I bought Shimano's first moldable shoe the R300. I did as most recommended and rode them about 100 miles and then had the molding done. The fit was and still is awesome. I have always liked the fit of Shimano shoes. Getting to a dealer that can mold them means a serious road trip for so since then I have bought at least 3 more pair, road and mountain, that I have not had molded and I still find the fit excellent. While I guess molding works for those with fit issues unmolded but doesn't do much for the person that feels comfortable in the yet to be molded shoe.
RESIDENT GRUMPY OLD MAN.

PoorCyclist
Posts: 414
Joined: Wed Dec 07, 2011 1:26 am
Location: California's country side

by PoorCyclist

I have ridden 5000 miles before molding mine, I was thinking tight area would stretch on its own eventually.. I actually didn't have problem with it not molded. Seems like I can spin better after the molding.
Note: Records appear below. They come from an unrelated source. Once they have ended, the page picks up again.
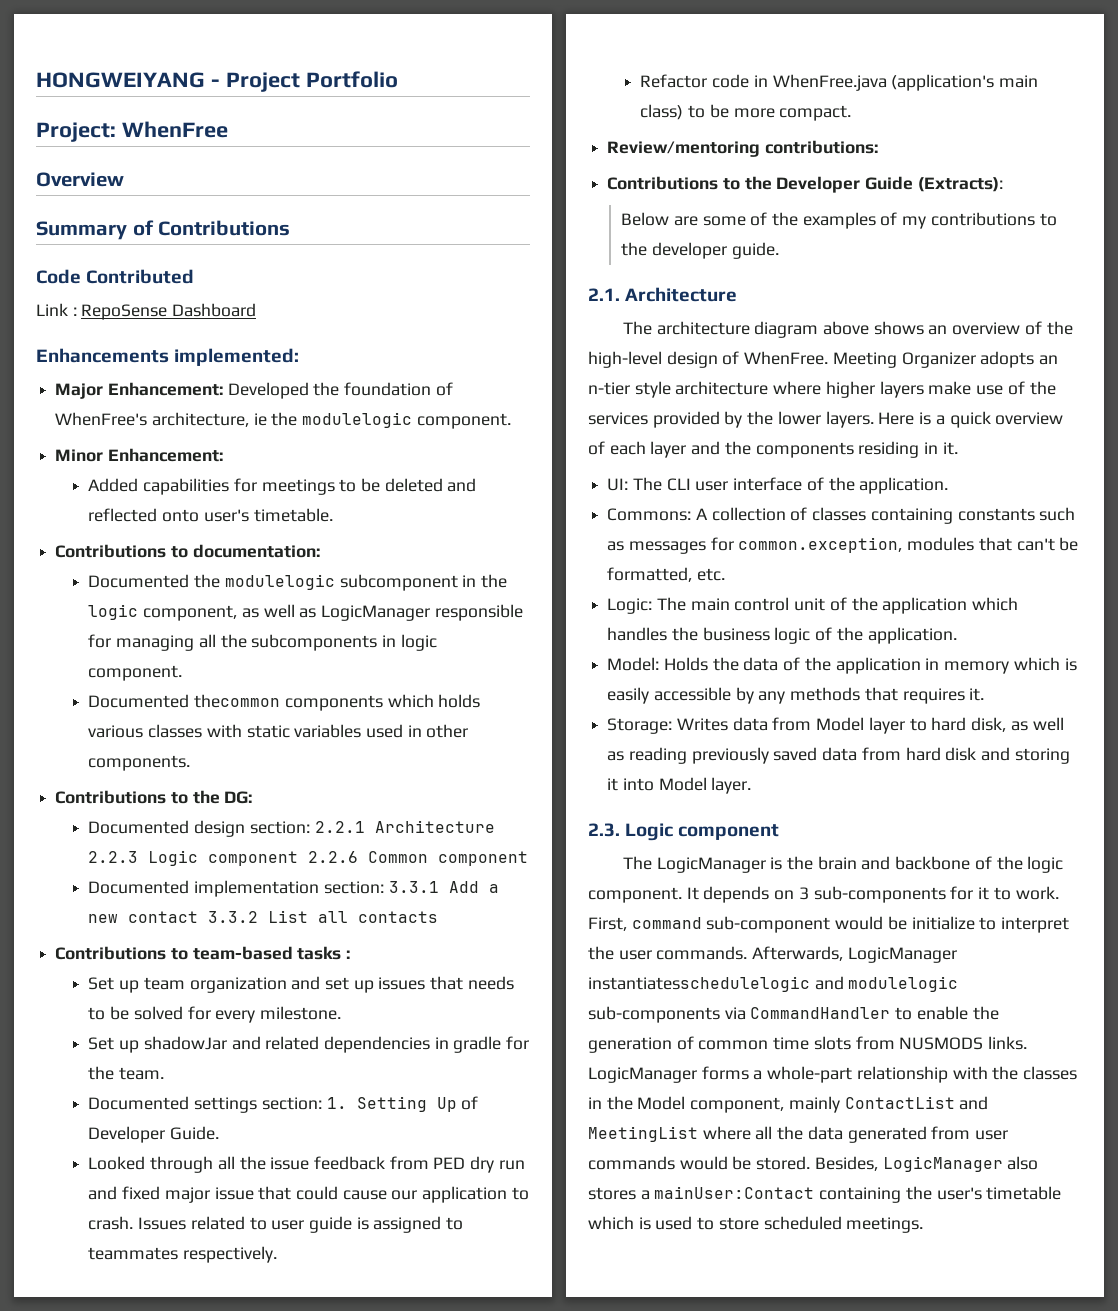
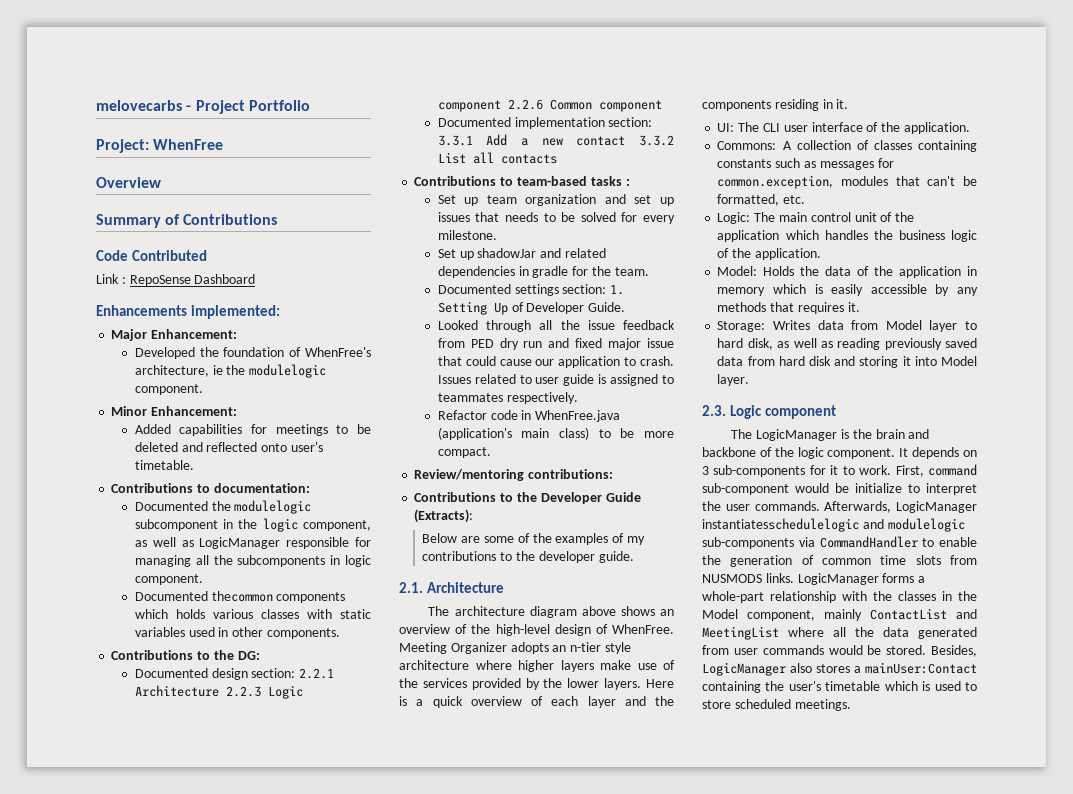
- HONGWEIYANG - Project Portfolio
+ melovecarbs - Project Portfolio
- Major Enhancement: Developed the foundation of WhenFree's architecture, ie the modulelogic component.
+ Major Enhancement:
+ Developed the foundation of WhenFree's architecture, ie the modulelogic component.

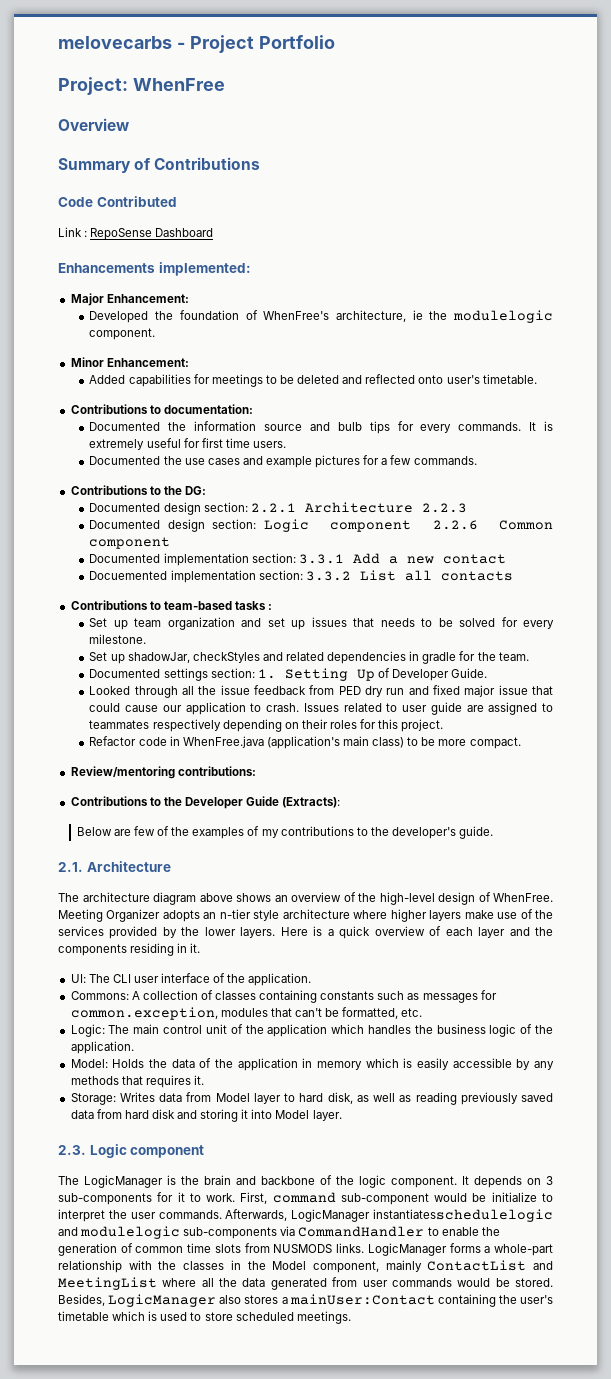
- Documented the modulelogic subcomponent in the logic component, as well as LogicManager responsible for managing all the subcomponents in logic component.
- Documented thecommon components which holds various classes with static variables used in other components.
+ Documented the information source and bulb tips for every commands. It is extremely useful for first time users.
+ Documented the use cases and example pictures for a few commands.
- Documented design section: 2.2.1 Architecture 2.2.3 Logic component 2.2.6 Common component
+ Documented design section: 2.2.1 Architecture 2.2.3
+ Documented design section: Logic component 2.2.6 Common component
- Documented implementation section: 3.3.1 Add a new contact 3.3.2 List all contacts
+ Documented implementation section: 3.3.1 Add a new contact
+ Docuemented implementation section: 3.3.2 List all contacts
- Set up shadowJar and related dependencies in gradle for the team.
+ Set up shadowJar, checkStyles and related dependencies in gradle for the team.
- Issues related to user guide is assigned to teammates respectively.
+ Issues related to user guide are assigned to teammates respectively depending on their roles for this project.
- Below are some of the examples of my contributions to the developer guide.
+ Below are few of the examples of my contributions to the developer's guide.

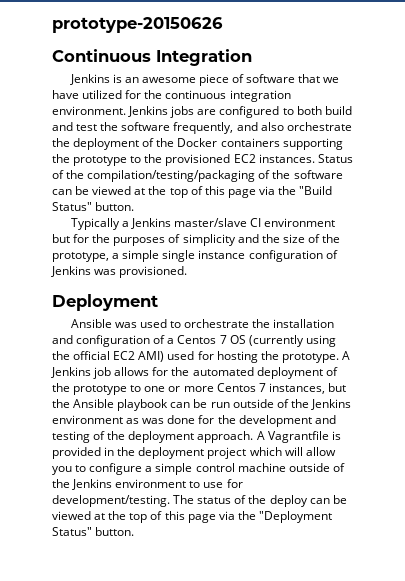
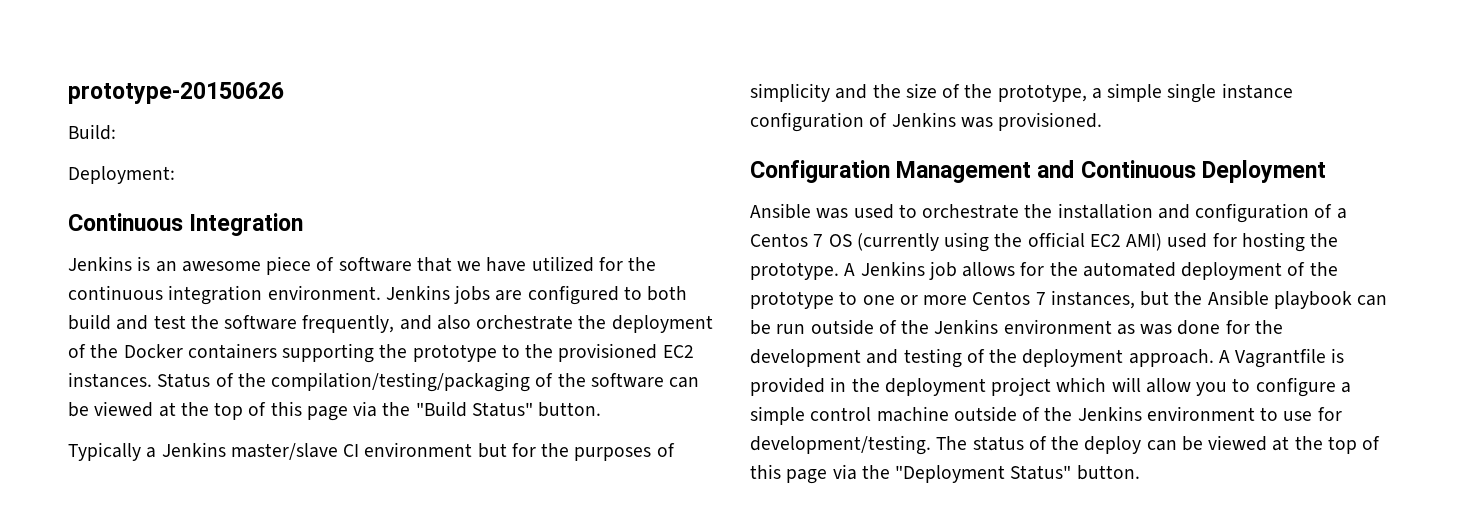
+ Build:
+ Deployment:
- Deployment
+ Configuration Management and Continuous Deployment

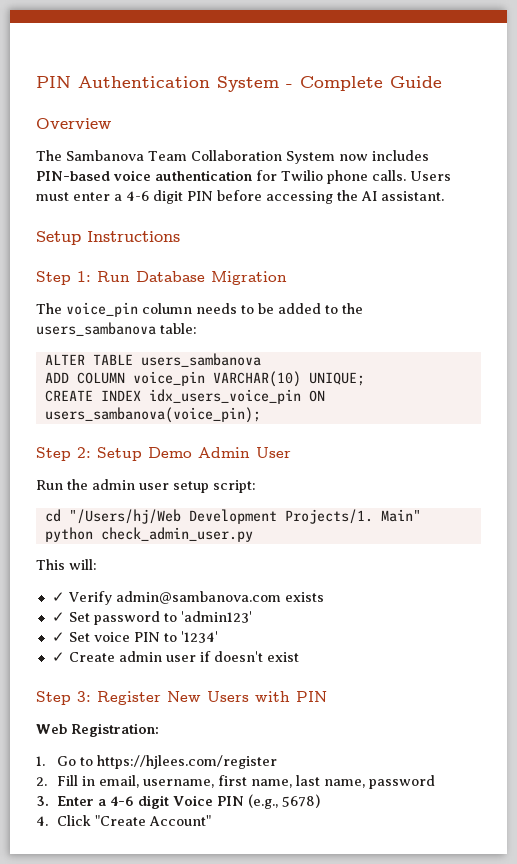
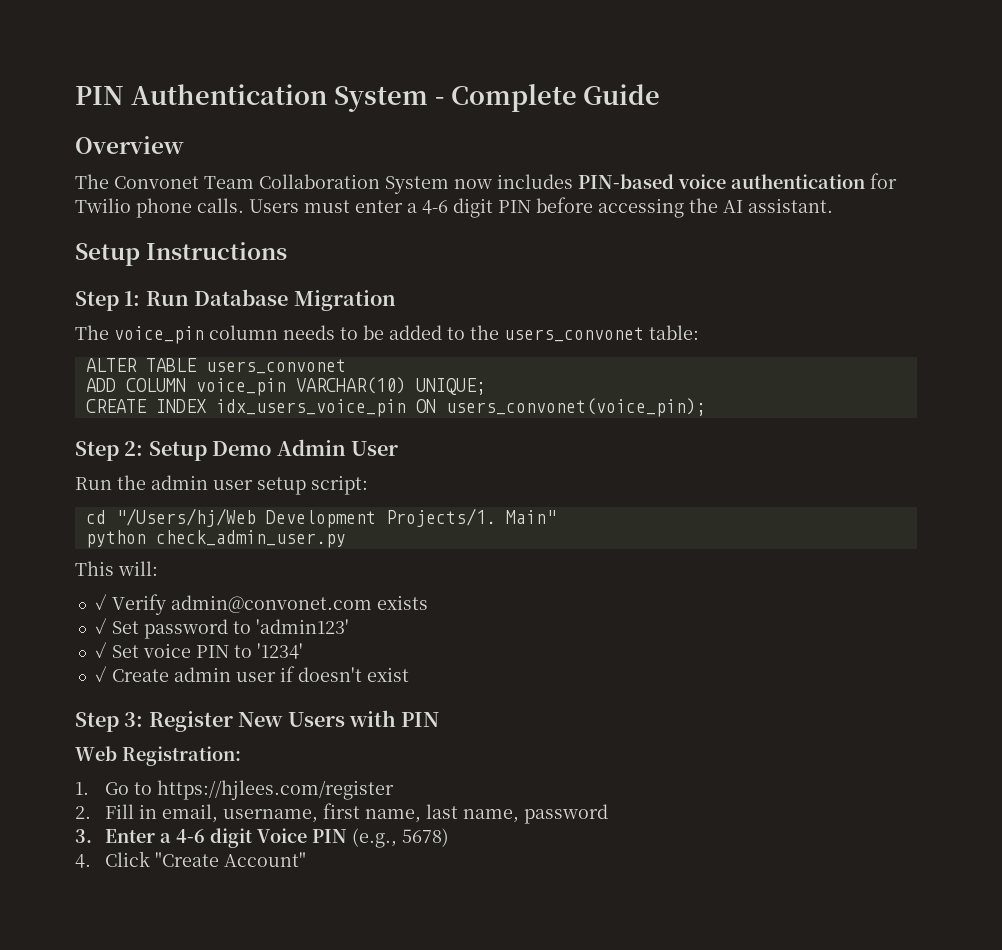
- The Sambanova Team Collaboration System now includes PIN-based voice authentication for Twilio phone calls.
+ The Convonet Team Collaboration System now includes PIN-based voice authentication for Twilio phone calls.
- The voice_pin column needs to be added to the users_sambanova table:
+ The voice_pin column needs to be added to the users_convonet table:
- ALTER TABLE users_sambanova
+ ALTER TABLE users_convonet
- CREATE INDEX idx_users_voice_pin ON users_sambanova(voice_pin);
+ CREATE INDEX idx_users_voice_pin ON users_convonet(voice_pin);
- ✓ Verify admin@sambanova.com exists
+ ✓ Verify admin@convonet.com exists

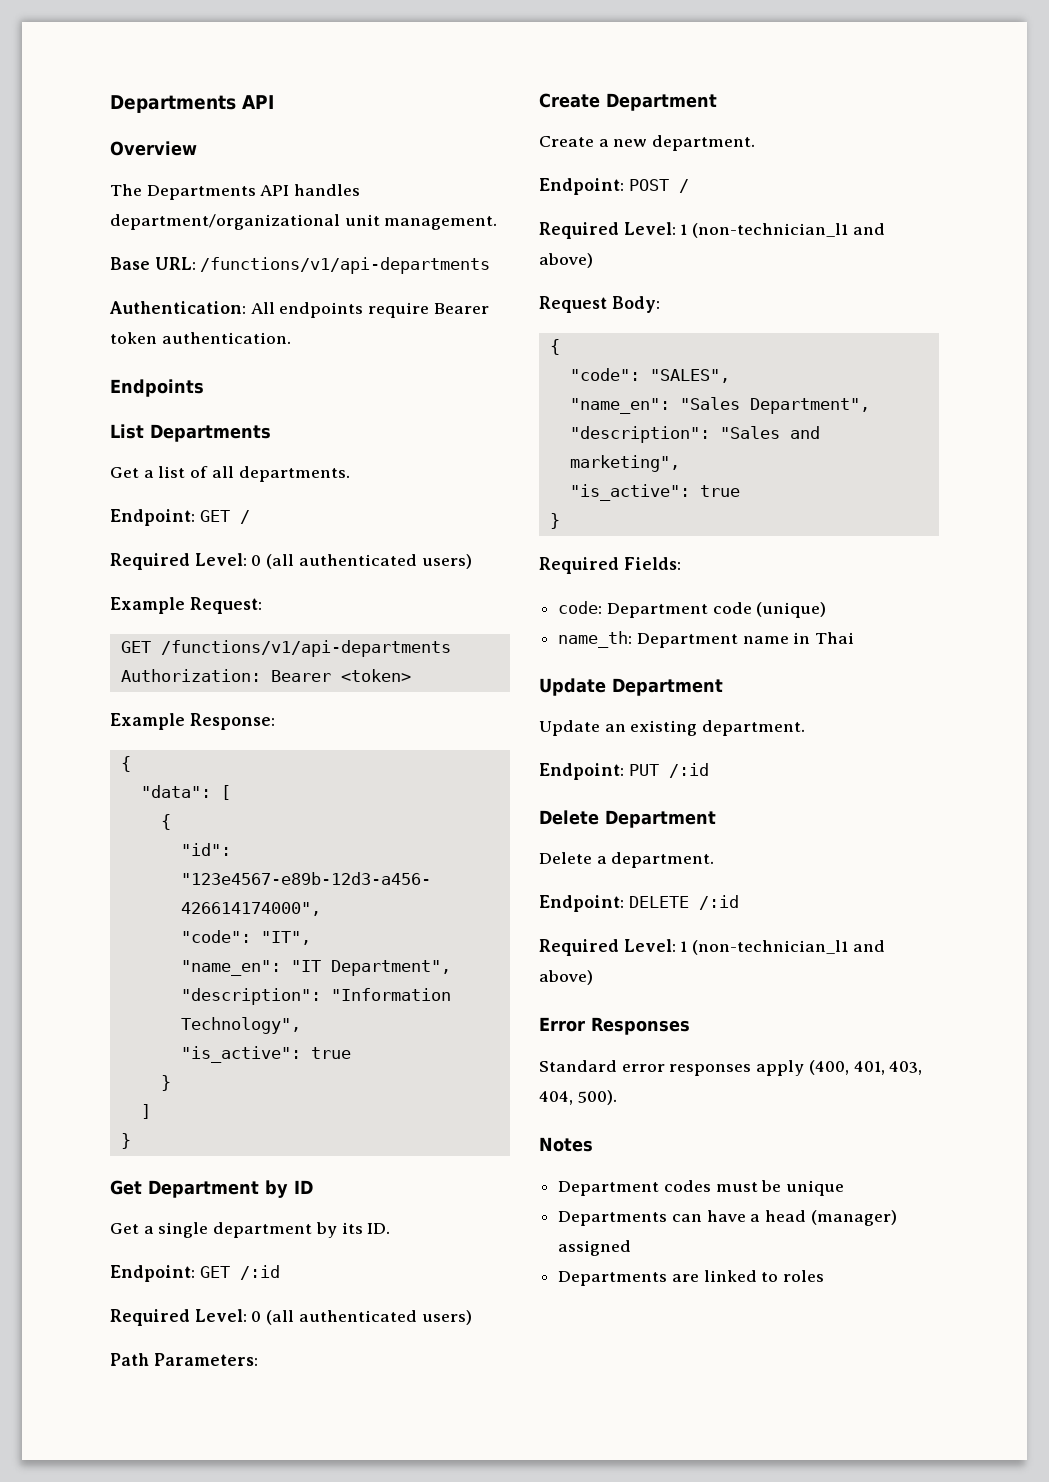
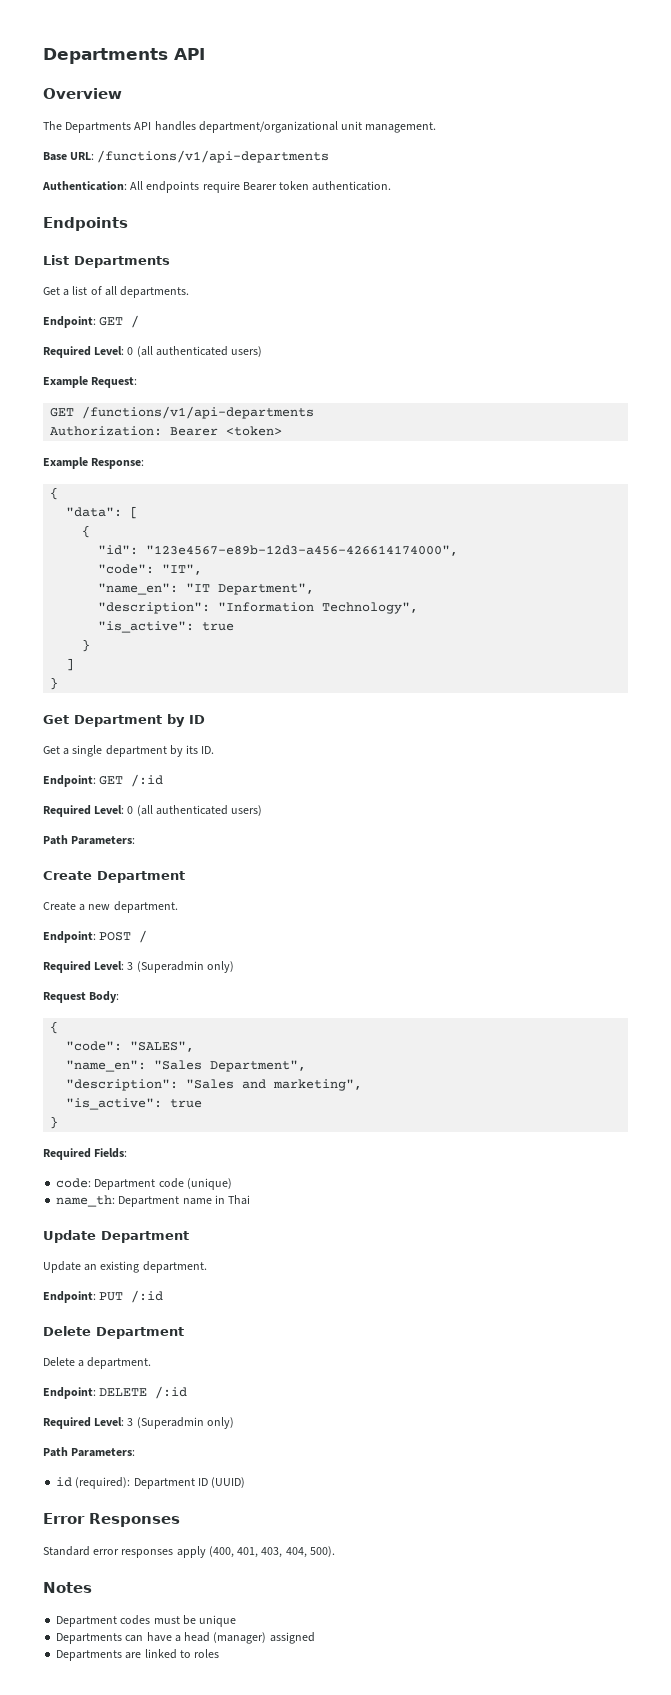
  Endpoint: POST /
- Required Level: 1 (non-technician_l1 and above)
+ Required Level: 3 (Superadmin only)
  Endpoint: DELETE /:id
- Required Level: 1 (non-technician_l1 and above)
+ Required Level: 3 (Superadmin only)
+ Path Parameters:
+ id (required): Department ID (UUID)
For now didn't want to remove the cleat and have them bake it the second time.

by Weenie


clarkson
Posts: 188
Joined: Sat May 07, 2011 12:23 am

by clarkson

I currently own 3 pairs of the fully moldable series. I've found that after using them for the last 5 or so years, Any other cycling footwear just feels inadequate. I'm pretty much stuck in these forever.

My shimano rep told me they'd molded the same pair 8 or 9 times and it still seemed fine. They wanted to see if there was an upper limit. If the toe box is too tight, i'd certainly encourage you to try and stretch it out,as they really are the best shoes ever once you get them dialed. If you have access to a hair dryer, it'd be a lot safer. A heat gun may discolour the materials in the shoe, as the temp ramps up really quickly. I've done some minor adjustments using my toaster oven on the 'keep warm' setting and that's worked well.